La imposición de este modelo genera conflictos violentos porque quienes habitan las comunidades donde se desarrollan estos proyectos tienen una relación fundamentalmente distinta con el entorno. Mientras que muchas comunidades indígenas y locales mantienen una relación simbiótica con la naturaleza, las fuerzas que impulsan la industria extractiva perciben al medioambiente y sus recursos naturales como mercancía para ser explotada con fines de lucro y ganancia personal.

El patrón de violencia que surge de estas visiones del mundo enfrentadas sigue una fórmula. Primero, se construye un enemigo. Las comunidades indígenas que protegen el medioambiente son retratadas como opositoras al desarrollo y un obstáculo para el progreso.

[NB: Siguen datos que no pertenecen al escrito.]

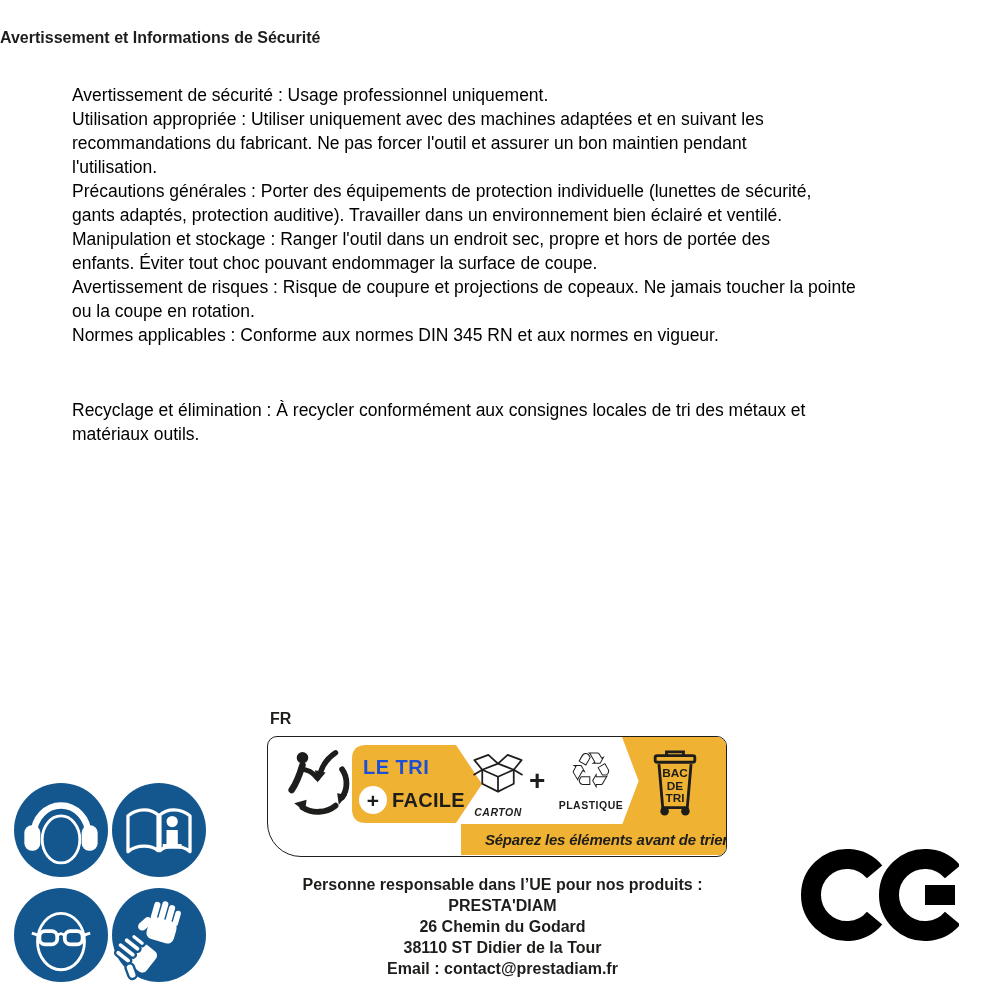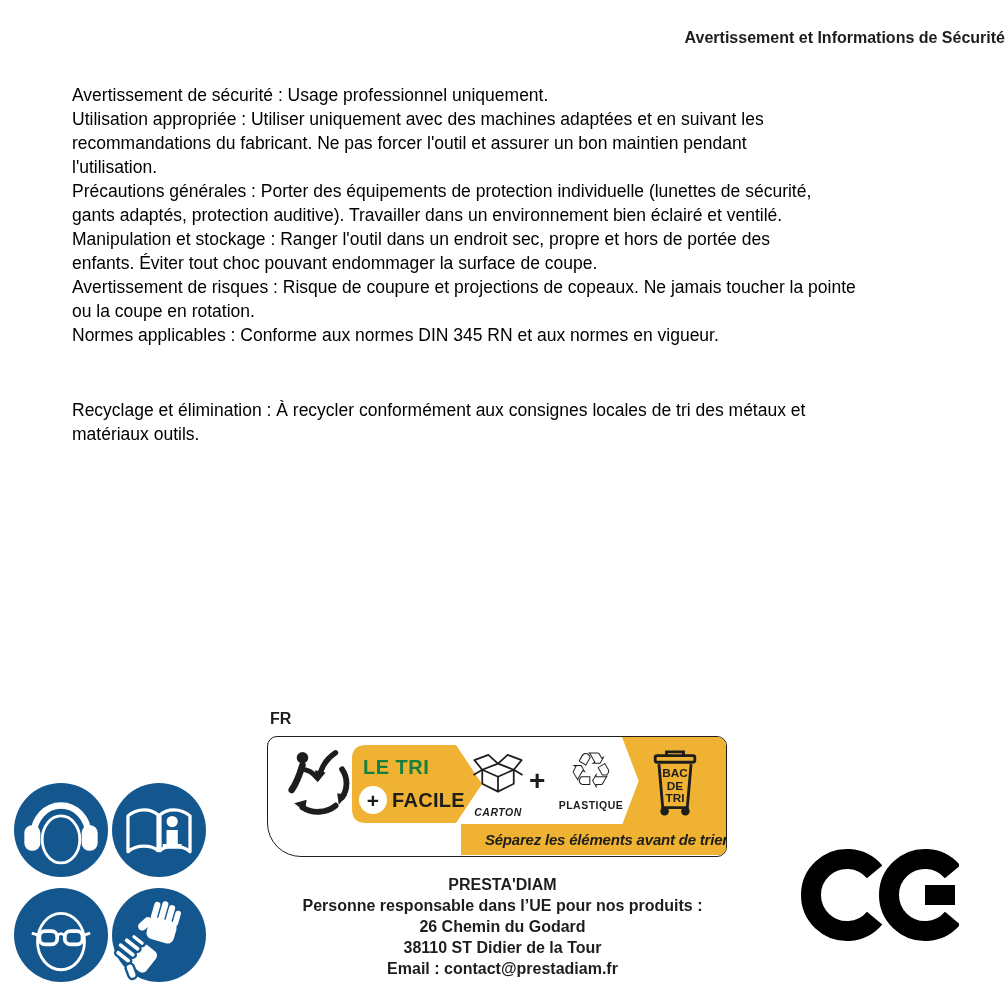--- a/index.html
+++ b/index.html
@@ -3,21 +3,21 @@
 <meta charset="utf-8">
 <style>
   html,body { margin:0; padding:0; }
   body {
     width:1005px; height:1005px; position:relative; overflow:hidden;
     background:#ffffff; color:#000;
     font-family:"Liberation Sans", sans-serif;
   }
   .doc-title {
     position:absolute; top:29px; left:0; width:1005px;
-    text-align:right; font-size:16px; font-weight:bold; color:#1d1d1b;
+    text-align:left; font-size:16px; font-weight:bold; color:#1d1d1b;
   }
   .safety-text {
     position:absolute; left:72px; top:83px; width:925px;
     font-size:17.5px; line-height:24px; white-space:pre-line;
   }
   .recycling-text {
     position:absolute; left:72px; top:398px; width:925px;
     font-size:17.5px; line-height:24px; white-space:pre-line;
   }
   
@@ -34,21 +34,21 @@
   .sorting-box {
     position:absolute; left:267px; top:736px; width:460px; height:121px;
     box-sizing:border-box; border:1.5px solid #1d1d1b;
     border-radius:10px 10px 10px 34px; background:#fff; overflow:hidden;
   }
   .triman { position:absolute; left:13px; top:10px; width:76px; height:76px; }
   .badge { position:absolute; left:84px; top:8px; width:130px; height:78px; }
   .badge svg.badge-bg { position:absolute; left:0; top:0; width:130px; height:78px; }
   .badge-l1 {
     position:absolute; left:11px; top:11px;
-    font-size:20px; font-weight:800; letter-spacing:.5px; color:#15803d;
+    font-size:20px; font-weight:800; letter-spacing:.5px; color:#1d4ed8;
   }
   .badge-plus {
     position:absolute; left:7px; top:41px; width:28px; height:28px;
     background:#fff; border-radius:50%;
     display:flex; align-items:center; justify-content:center;
     font-size:21px; font-weight:900; color:#1d1d1b; line-height:1;
   }
   .badge-l2 {
     position:absolute; left:40px; top:44px;
     font-size:20px; font-weight:800; letter-spacing:.3px; color:#1d1d1b;
@@ -212,22 +212,22 @@
       </g>
     </svg>
   </div>
 
   <div class="tagline-strip">
     <span class="tagline">Séparez les éléments avant de trier</span>
   </div>
 </div>
 
 <div class="responsible">
+  <div>Personne responsable dans l’UE pour nos produits :</div>
   <div>PRESTA'DIAM</div>
-  <div>Personne responsable dans l’UE pour nos produits :</div>
   <div>26 Chemin du Godard</div>
   <div>38110 ST Didier de la Tour</div>
   <div>Email : contact@prestadiam.fr</div>
 </div>
 
 <svg class="ce-mark" viewBox="0 0 160 100">
   <g stroke="#000" stroke-width="20" fill="none">
     <path d="M75.6 26.9 A36 36 0 1 0 75.6 73.1"></path>
     <path d="M153.6 26.9 A36 36 0 1 0 153.6 73.1"></path>
     <path d="M126 50 H156"></path>

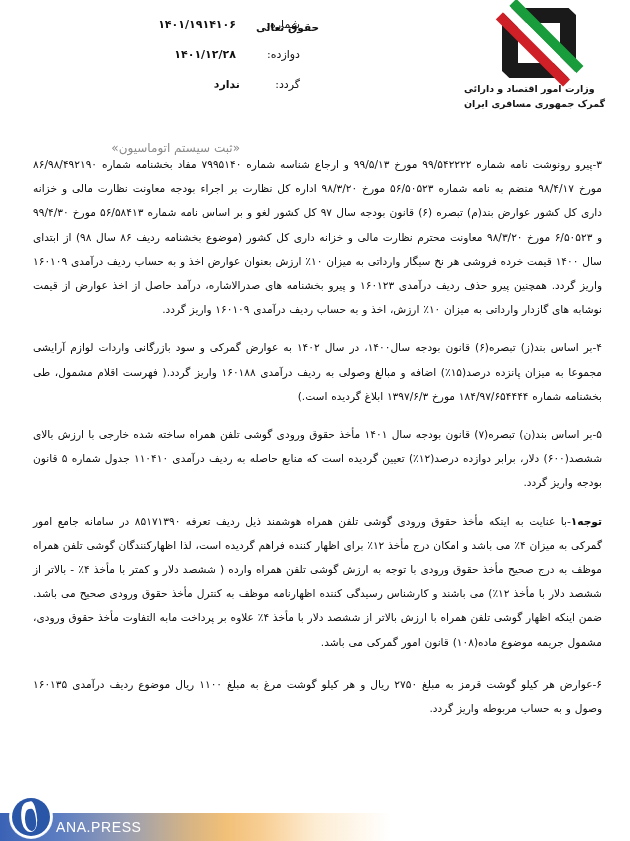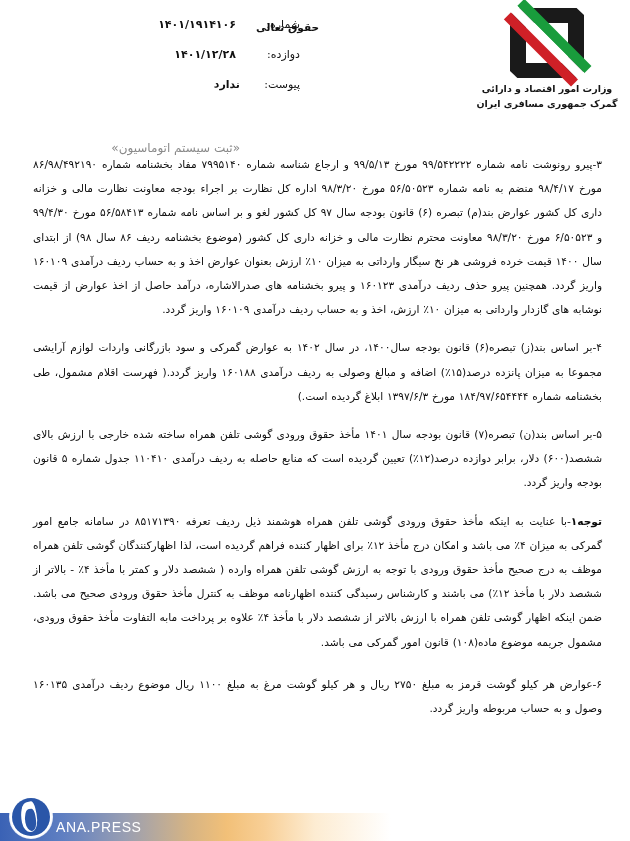--- a/index.html
+++ b/index.html
@@ -28,23 +28,23 @@
     top: 0;
     left: 0;
     right: 0;
     height: 145px;
   }
 
   
   .logo-block {
     position: absolute;
     top: 8px;
-    right: 8px;
+    right: 16px;
     width: 150px;
-    text-align: center;
+    text-align: left;
   }
   .logo-mark {
     width: 74px;
     height: 70px;
     margin: 0 auto 4px auto;
     position: relative;
   }
   .logo-mark .sq {
     position: absolute;
     inset: 0;
@@ -271,21 +271,21 @@
     <div class="meta">
       <div class="meta-row">
         <span class="meta-label">شماره:</span>
         <span class="meta-value">۱۴۰۱/۱۹۱۴۱۰۶</span>
       </div>
       <div class="meta-row">
         <span class="meta-label">دوازده:</span>
         <span class="meta-value">۱۴۰۱/۱۲/۲۸</span>
       </div>
       <div class="meta-row attach">
-        <span class="meta-label">پیوست:</span>
+        <span class="meta-label">گردد:</span>
         <span class="meta-value">ندارد</span>
       </div>
     </div>
 
     <div class="automation-stamp">«ثبت سیستم اتوماسیون»</div>
   </div>
 
   <div class="doc-body">
 
     <p class="para">۳-پیرو رونوشت نامه شماره ۹۹/۵۴۲۲۲۲ مورخ ۹۹/۵/۱۳ و ارجاع شناسه شماره ۷۹۹۵۱۴۰ مفاد بخشنامه شماره ۸۶/۹۸/۴۹۲۱۹۰ مورخ ۹۸/۴/۱۷ منضم به نامه شماره ۵۶/۵۰۵۲۳ مورخ ۹۸/۳/۲۰ اداره کل نظارت بر اجراء بودجه معاونت نظارت مالی و خزانه داری کل کشور عوارض بند(م) تبصره (۶) قانون بودجه سال ۹۷ کل کشور لغو و بر اساس نامه شماره ۵۶/۵۸۴۱۳ مورخ ۹۹/۴/۳۰ و ۶/۵۰۵۲۳ مورخ ۹۸/۳/۲۰ معاونت محترم نظارت مالی و خزانه داری کل کشور (موضوع بخشنامه ردیف ۸۶ سال ۹۸) از ابتدای سال ۱۴۰۰ قیمت خرده فروشی هر نخ سیگار وارداتی به میزان ۱۰٪ ارزش بعنوان عوارض اخذ و به حساب ردیف درآمدی ۱۶۰۱۰۹ واریز گردد. همچنین پیرو حذف  ردیف درآمدی ۱۶۰۱۲۳ و پیرو بخشنامه های صدرالاشاره، درآمد حاصل از اخذ عوارض از قیمت نوشابه های گازدار وارداتی به میزان ۱۰٪ ارزش، اخذ و به حساب ردیف درآمدی ۱۶۰۱۰۹ واریز گردد.</p>

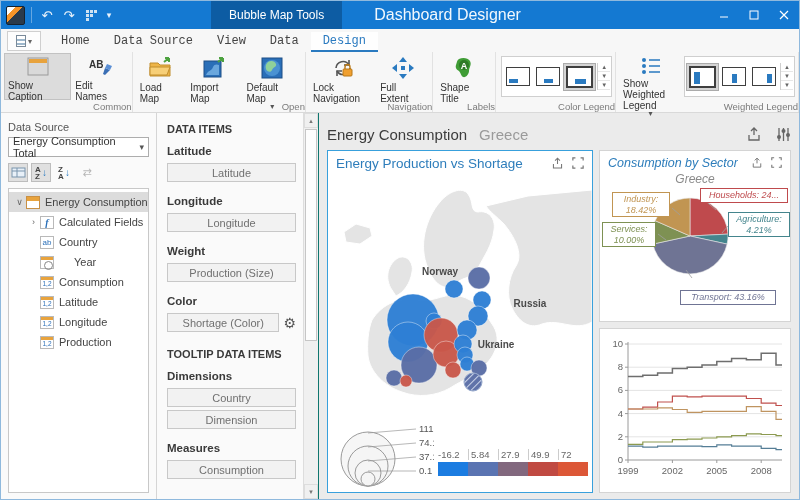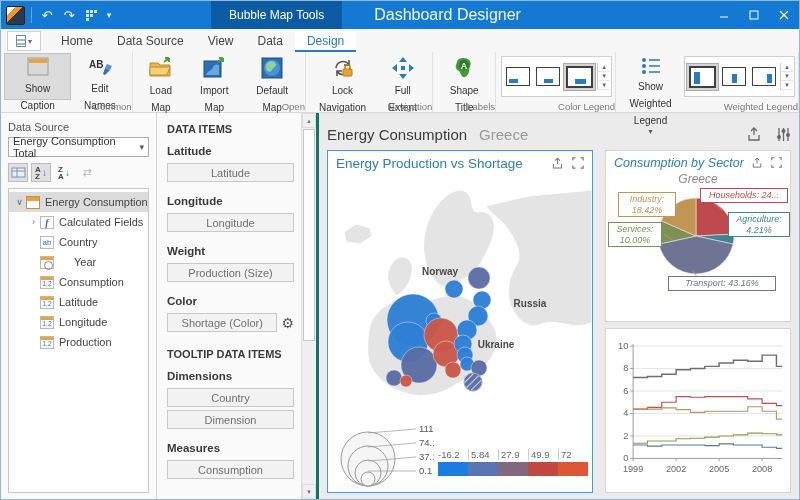--- a/index.html
+++ b/index.html
@@ -27,21 +27,21 @@
 .rtab { padding:2px 12px 4px; font-size:12px; color:#444; }
 .rtab.selected { color:#2a7ac0; border-bottom:2px solid #2a7ac0; padding-bottom:2px; background:#fefefe; }
 
 
 .ribbon { height:61px; background:#f7f7f7; border-bottom:1px solid #d9d9d9; display:flex; flex:0 0 61px; }
 .rgroup { position:relative; border-right:1px solid #e2e2e2; padding:1px 3px 12px; display:flex; }
 .rgroup-body { display:flex; align-items:stretch; }
 .rgroup-label { position:absolute; left:0; right:0; bottom:0; text-align:right; font-size:9.5px; color:#7b7b7b; }
 .rbtn { display:flex; flex-direction:column; align-items:center; justify-content:flex-start; padding:2px 3px 0; min-width:46px; border:1px solid transparent; }
 .rbtn.selected { background:#dcdcdc; border-color:#c2c2c2; }
-.rlabel { font-size:10px; color:#333; text-align:center; line-height:17px; margin-top:2px; max-width:62px; }
+.rlabel { font-size:10px; color:#333; text-align:left; line-height:11px; margin-top:2px; max-width:62px; }
 .ric { width:26px; height:24px; display:flex; align-items:center; justify-content:center; }
 .caret-sm { font-size:8px; color:#555; line-height:6px; }
 .gallery { display:flex; align-items:center; border:1px solid #cfcfcf; background:#fff; margin:3px 0 3px 2px; padding:0 1px; }
 .thumb { padding:2px; margin:0 1px; }
 .thumb.selected { background:#d5d5d5; outline:1px solid #ababab; }
 .tbox { width:24px; height:19px; border:1px solid #3f3f3f; background:#fff; position:relative; }
 .tbox.big { width:27px; height:22px; border-width:2px; }
 .tbar { position:absolute; background:#2a7ac0; }
 .cl1 { left:2px; bottom:2px; width:9px; height:4px; }
 .cl2 { left:7px; bottom:2px; width:9px; height:4px; }
@@ -73,41 +73,41 @@
 .trow.lvl1 { padding-left:18px; }
 .fic { width:14px; height:13px; border:1px solid #b9b9b9; background:#fff; margin-right:4px; font-size:7px; display:flex; align-items:center; justify-content:center; color:#2a6fb8; flex:0 0 14px; position:relative; }
 .fic-table { border-color:#c89045; background:linear-gradient(#e8a33d 0 4px,#fff 4px); }
 .fic-fx { font-family:"Liberation Serif", serif; font-style:italic; font-weight:bold; font-size:10px; }
 .fic-ab { font-size:8px; }
 .fic-date { background:linear-gradient(#e8a33d 0 3px,#fff 3px); }
 .fic-date::after { content:""; width:7px; height:7px; border:1px solid #888; border-radius:50%; position:absolute; left:3px; top:4px; }
 .fic-num { background:linear-gradient(#e8a33d 0 3px,#fff 3px); font-size:6.5px; padding-top:2px; }
 
 
-.mid-panel { width:162px; background:#fafafa; border-right:3px solid #0f766e; position:relative; padding:10px 22px 6px 10px; overflow:hidden; }
+.mid-panel { width:162px; background:#fafafa; border-right:1px solid #0f766e; position:relative; padding:10px 22px 6px 10px; overflow:hidden; }
 .di-header { font-size:11px; font-weight:bold; color:#3a3a3a; margin-bottom:10px; }
 .di-sec-label { font-size:11.5px; font-weight:bold; color:#3a3a3a; margin:0 0 6px; }
 .di-btn { height:19px; border:1px solid #c8c8c8; background:#f2f2f2; color:#707070; font-size:11px; display:flex; align-items:center; justify-content:center; margin-bottom:3px; }
 .di-sec { margin-bottom:13px; }
 .di-color-row { display:flex; align-items:center; gap:4px; }
 .di-color-row .di-btn { flex:1; margin-bottom:0; }
 .gear { font-size:14px; color:#555; line-height:14px; }
 .vscroll { position:absolute; top:0; right:0; bottom:0; width:15px; background:#f0f0f0; border-left:1px solid #ddd; }
 .vs-btn { position:absolute; left:0; right:0; height:15px; display:flex; align-items:center; justify-content:center; font-size:6px; color:#777; background:#f0f0f0; border:1px solid #ddd; }
 .vs-up { top:0; } .vs-dn { bottom:0; }
 .vs-thumb { position:absolute; left:1px; right:1px; top:16px; height:212px; background:#fdfdfd; border:1px solid #c6c6c6; }
 
 
 .dashboard { flex:1; background:#ebebeb; padding:5px 8px 6px; display:flex; flex-direction:column; min-width:0; }
 .dash-header { height:32px; display:flex; align-items:center; }
 .dash-title { font-size:15px; color:#3c3c3c; }
 .dash-sub { font-size:15px; color:#9a9a9a; margin-left:12px; }
 .dash-icons { margin-left:auto; display:flex; gap:14px; align-items:center; }
 .dash-icons svg, .ptitle-icons svg { display:block; }
-.panels { flex:1; display:flex; gap:12px; min-height:0; }
+.panels { flex:1; display:flex; gap:6px; min-height:0; }
 
 .map-panel { width:266px; background:#fff; border:1px solid #38a0dc; position:relative; display:flex; flex-direction:column; }
 .ptitle-row { display:flex; align-items:center; padding:5px 8px 1px; }
 .ptitle { font-size:13.5px; color:#2d7dbb; white-space:nowrap; overflow:hidden; }
 .ptitle-icons { margin-left:auto; display:flex; gap:8px; }
 .map-body { flex:1; position:relative; }
 .map-legend { position:absolute; left:6px; right:4px; bottom:2px; height:72px; display:flex; align-items:flex-end; gap:4px; }
 .clr-legend { margin-bottom:14px; }
 .clr-labels { display:flex; font-size:9.5px; color:#666; margin-bottom:2px; }
 .clr-labels span { width:30px; border-left:1px solid #ccc; padding-left:2px; }
@@ -166,21 +166,21 @@
           </svg>
         </span>
     </div>
   </div>
 
   <div class="tabrow">
     <div class="app-menu-btn">
       <span class="am-ic"></span>
       <span class="am-caret">▾</span>
     </div>
-    <div id="ribbon-tabs" style="display:flex;">
+    <div id="ribbon-tabs" style="display:flex;font-family:Liberation Mono, monospace;">
         <div class="rtab">Home</div>
         <div class="rtab">Data Source</div>
         <div class="rtab">View</div>
         <div class="rtab">Data</div>
         <div class="rtab selected">Design</div>
       </div>
   </div>
 
   <div class="ribbon">
     <div class="rgroup">
@@ -634,21 +634,21 @@
                   <path d="M90,50 L52.9,58.1 A38,38 0 0 1 55.2,34.7 Z" fill="#7e9153" stroke="#e8e8e8" stroke-width="0.6"></path>
                   <path d="M90,50 L55.2,34.7 A38,38 0 0 1 90.0,12.0 Z" fill="#c19552" stroke="#e8e8e8" stroke-width="0.6"></path>
                   <line x1="102" y1="12" x2="116" y2="24" stroke="#a0a0a0" stroke-width="0.8"></line>
                   <line x1="128" y1="40" x2="122" y2="47" stroke="#a0a0a0" stroke-width="0.8"></line>
                   <line x1="92" y1="92" x2="86" y2="84" stroke="#a0a0a0" stroke-width="0.8"></line>
                   <line x1="58" y1="48" x2="66" y2="54" stroke="#a0a0a0" stroke-width="0.8"></line>
                   <line x1="72" y1="22" x2="80" y2="29" stroke="#a0a0a0" stroke-width="0.8"></line>
                 </svg>
             <div class="pie-label" style="border-color: rgb(191, 74, 77); color: rgb(191, 74, 77); width: 88px; top: 2px; right: 2px;">Households: 24...</div>
                 <div class="pie-label" style="border-color: rgb(68, 133, 141); color: rgb(68, 133, 141); width: 62px; top: 26px; right: 0px; white-space: normal;">Agriculture:<br>4.21%</div>
-                <div class="pie-label" style="border-color: rgb(111, 116, 148); color: rgb(111, 116, 148); width: 108px; top: 90px; right: 14px;">Transport: 43.16%</div>
+                <div class="pie-label" style="border-color: rgb(111, 116, 148); color: rgb(111, 116, 148); width: 96px; top: 104px; right: 14px;">Transport: 43.16%</div>
                 <div class="pie-label" style="border-color: rgb(126, 145, 83); color: rgb(126, 145, 83); width: 54px; top: 36px; left: 2px; white-space: normal;">Services:<br>10.00%</div>
                 <div class="pie-label" style="border-color: rgb(193, 149, 82); color: rgb(193, 149, 82); width: 58px; top: 6px; left: 12px; white-space: normal;">Industry:<br>18.42%</div>
               </div>
           </div>
           <div class="chart-panel">
             <svg id="line-svg" width="190" height="150" viewBox="0 0 190 150">
                 <text x="23" y="127" font-size="9.5" fill="#666" text-anchor="end">0</text>
                 <line x1="25" y1="124" x2="28" y2="124" stroke="#9a9a9a"></line>
                 <line x1="28" y1="100.8" x2="182" y2="100.8" stroke="#e4e4e4"></line>
                 <text x="23" y="103.8" font-size="9.5" fill="#666" text-anchor="end">2</text>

Esta narrativa abre el camino a amenazas directas y ataques. Luego de presentar a los defensores del territorio como enemigos del progreso, las élites corruptas suelen cooptar instituciones del Estado como la policía o el sistema judicial para proteger sus intereses y criminalizar a quienes los enfrentan. Si esas estrategias no funcionan, recurren a la violencia selectiva para silenciar a las voces disidentes.

Ese fue el caso de Juan López, activista ambiental y de derechos humanos en Tocoa, Colón, asesinado en septiembre de 2024 por su defensa sostenida de dos ríos amenazados por un proyecto minero de óxido de hierro. Antes de su asesinato, López fue víctima de un hostigamiento constante, ampliamente denunciado tanto en Honduras como a nivel internacional.

Al final, ningún nivel de vigilancia local ha logrado frenar la destrucción sistemática del frágil ecosistema hondureño ni el saqueo de sus recursos naturales. Y ningún reconocimiento internacional ha sido suficiente para proteger a los defensores del medioambiente de una muerte violenta.